Bizde tabii ki karıya gücümüz yetmir, abalıya vuracağız desem de inanmayın. Buradaki belediye yıllardır sosyal demokrat bir belediye. Kırk yıllık İzmirli olarak da İzmirlilerin hangi gerekçelerle sosyal demokratlara oy verdiğini gayet de iyi biliyorum.
Diğer partilerden de biri gelir de merak eder, sorarsa onlara da anlatırız. Ancak onlar da zaten her işi çok daha iyi bildiklerini zannettiklerinden, bilen birinden görüş alma gereğini hissetmezler.( Ahan da buyurun eleştiri.
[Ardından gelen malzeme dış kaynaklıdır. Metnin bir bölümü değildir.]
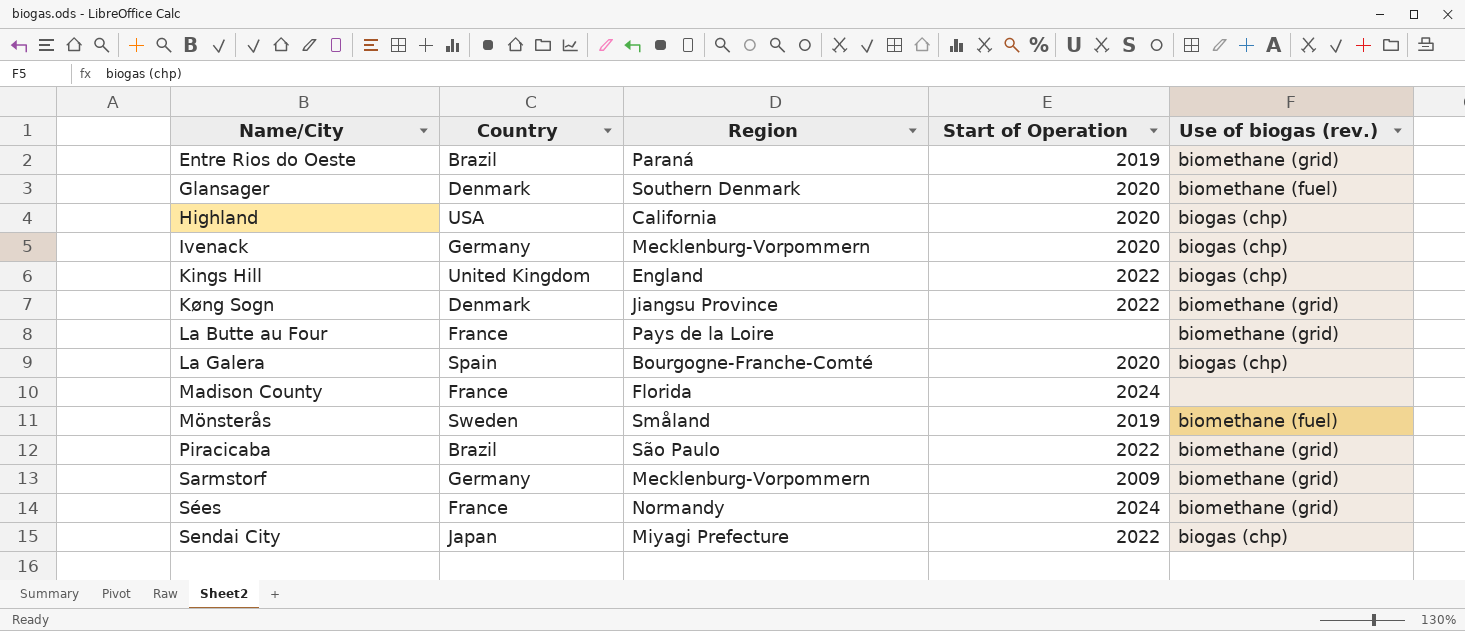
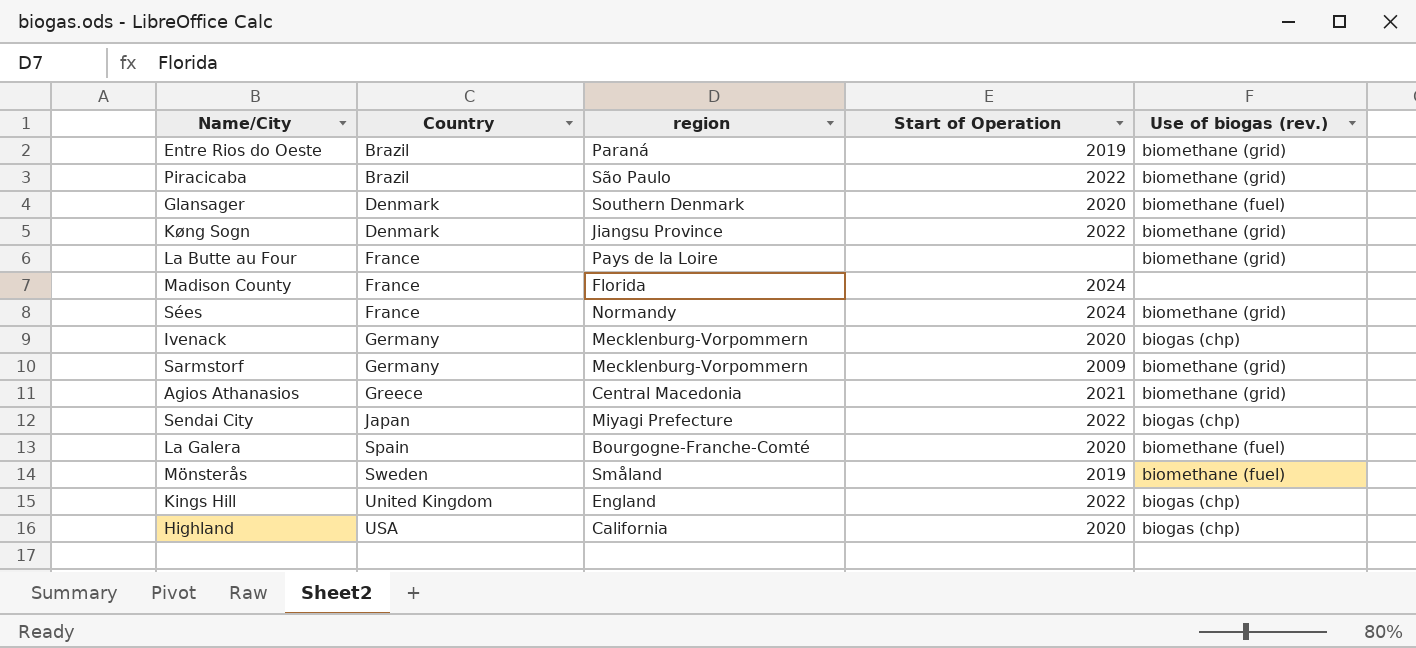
row order: Name/City ascending -> Country ascending
column name: Region -> region
row Agios Athanasios: none -> Greece | Central Macedonia | 2021 | biomethane (grid)
La Galera | Use of biogas (rev.): biogas (chp) -> biomethane (fuel)

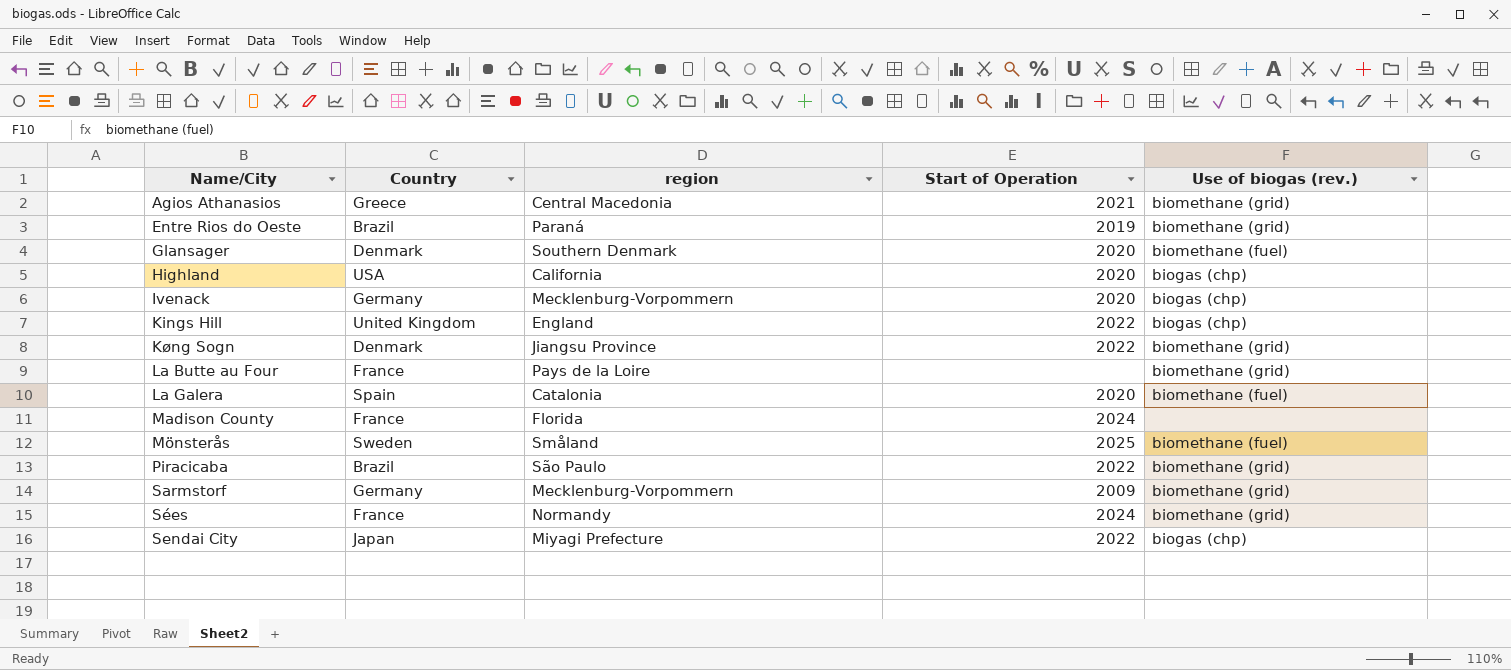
row order: Country ascending -> Name/City ascending
La Galera | region: Bourgogne-Franche-Comté -> Catalonia
Mönsterås | Start of Operation: 2019 -> 2025

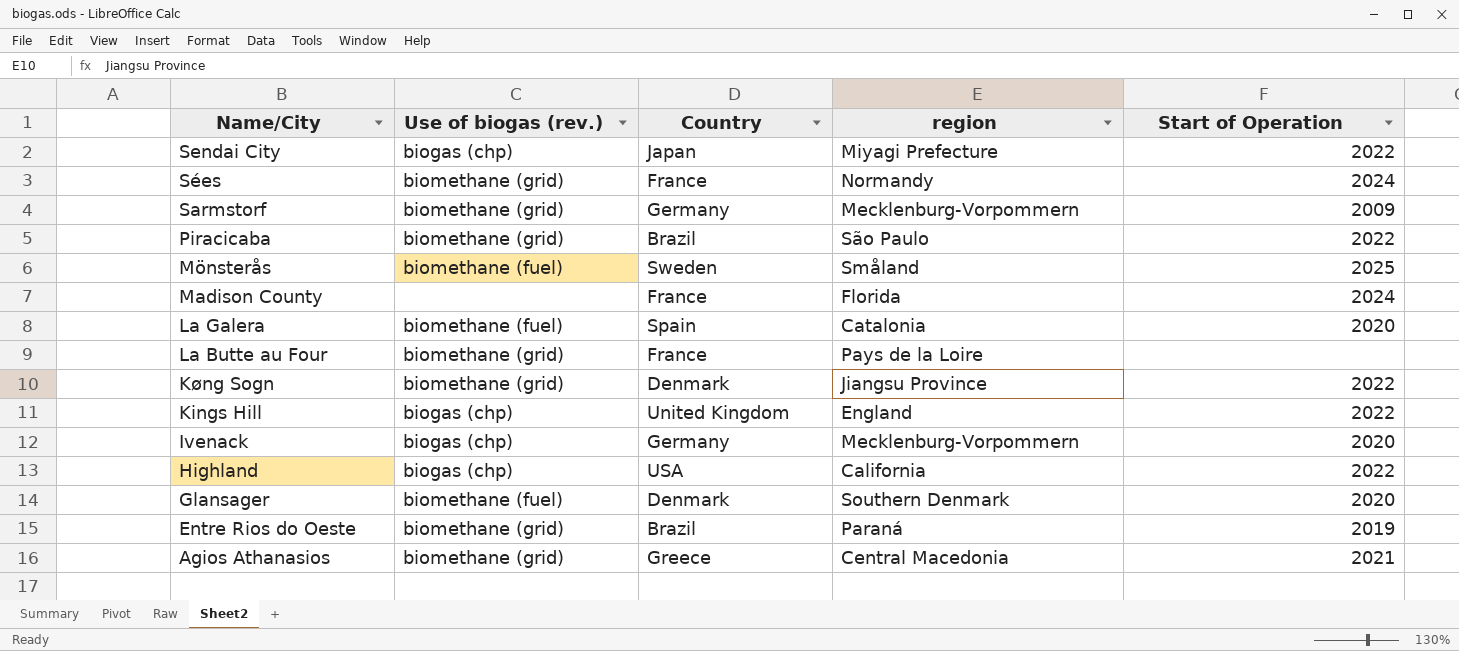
row order: Name/City ascending -> Name/City descending
column Use of biogas (rev.) | position: 5 -> 2
Highland | Start of Operation: 2020 -> 2022

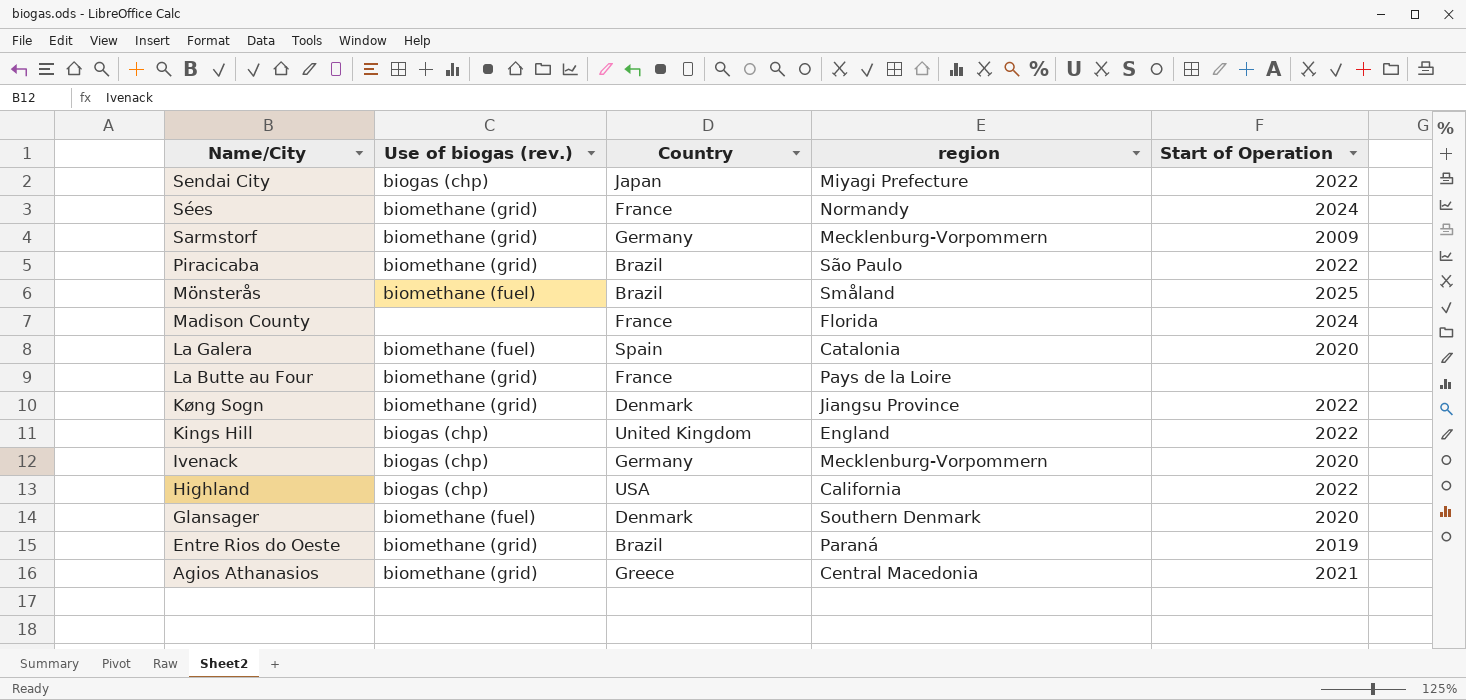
Mönsterås | Country: Sweden -> Brazil

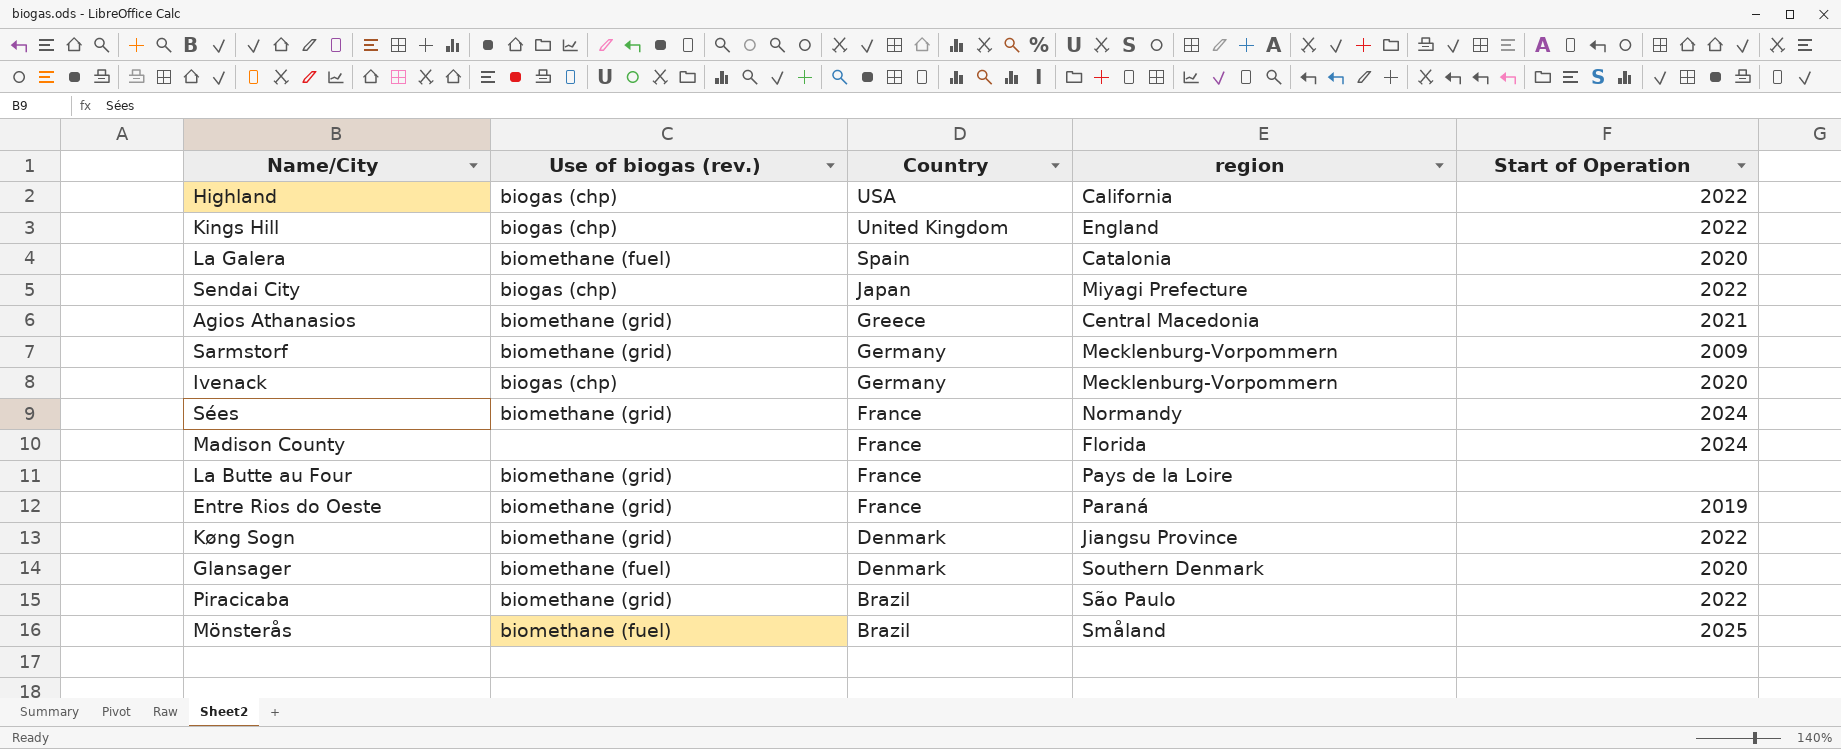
row order: Name/City descending -> Country descending
Entre Rios do Oeste | Country: Brazil -> France

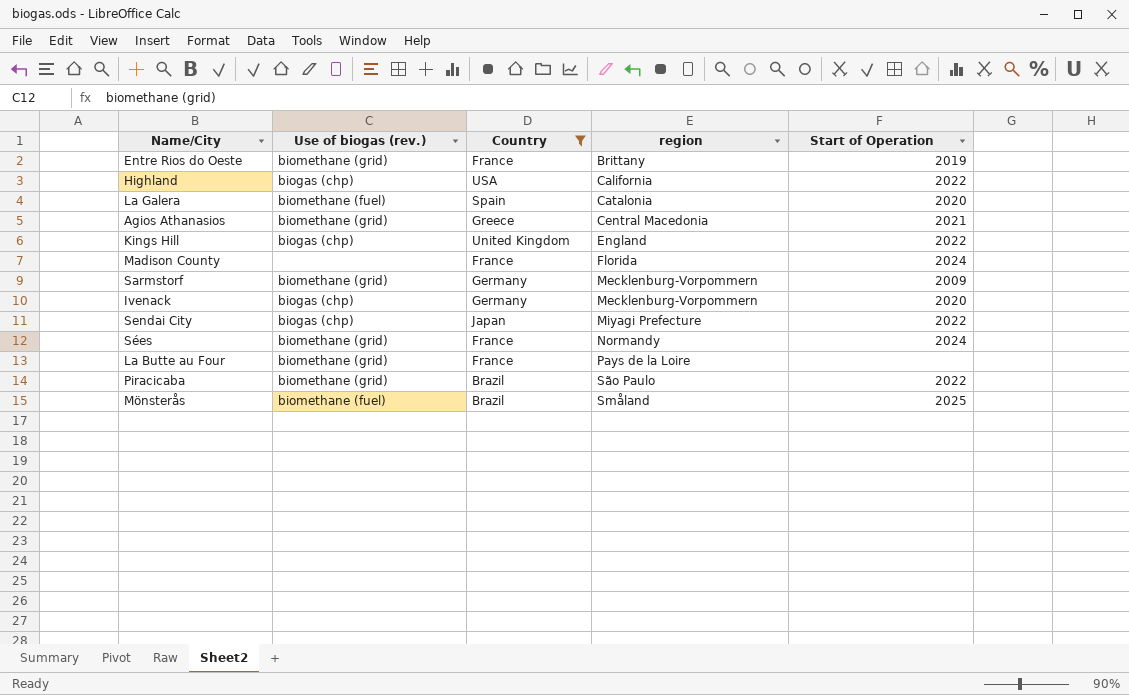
filter: none -> Country != Denmark
row order: Country descending -> region ascending
Entre Rios do Oeste | region: Paraná -> Brittany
Sadece Abalıya vurmuyoruz yani)
Uzatmayalım.
Oturduğumuz Narlıdere Sahilevlerinde büyükşehir belediyemiz kaldırım çalışması başlattı. Bilmeyenler için söylemekte fayda var yerel seçimlerden sonra belediye başkanlarının seçimde kendisine maddi destek sağlayan müteahhitlere diyetini ödemek için yaptırdığı ilk çalışma kaldırım çalışmalarıdır.
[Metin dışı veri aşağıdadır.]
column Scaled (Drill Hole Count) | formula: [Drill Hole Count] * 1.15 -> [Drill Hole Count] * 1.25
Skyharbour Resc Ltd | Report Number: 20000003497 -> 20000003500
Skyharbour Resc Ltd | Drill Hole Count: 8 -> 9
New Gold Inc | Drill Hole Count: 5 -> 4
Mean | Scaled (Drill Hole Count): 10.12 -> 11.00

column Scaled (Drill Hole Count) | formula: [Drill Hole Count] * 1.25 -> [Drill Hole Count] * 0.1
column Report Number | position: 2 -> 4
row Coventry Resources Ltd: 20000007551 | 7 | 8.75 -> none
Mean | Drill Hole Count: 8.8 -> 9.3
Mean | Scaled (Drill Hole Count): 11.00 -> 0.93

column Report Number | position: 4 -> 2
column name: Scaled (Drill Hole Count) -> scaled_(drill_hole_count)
Büyükşehir de Narlıdere Sahilevlerinde güya Yayalara saygı olsun diye kaldırım çalışması başlattı. İyide kardeşim sizin mi gözünüz görmüyor yoksa bizi mi geri zekalı zannediyorsunuz, deniz kenarında 40 metrelik yürüyüş yolu var zaten. Dileyen yaya orada yürüyor. Siz 5 metrelik iki şeritli yolu her iki yanından 1 metre kaldırım yapıp yolu 3 metreye daraltıyorsunuz. İki şeritli yolu daracık hale getiriyorsunuz. Yazın deniz kenarına pikniğe, oturmaya gelen vatandaş arabasını nereye bırakacak? Tabii ki yola bırakacak. E peki o zaman arabayı yola bıraksa trafik nasıl akacak? Valla biz onu planlamadık. E tabi sen kaldırımı yap. Yolu daralt, trafik nasıl akar önemli değil.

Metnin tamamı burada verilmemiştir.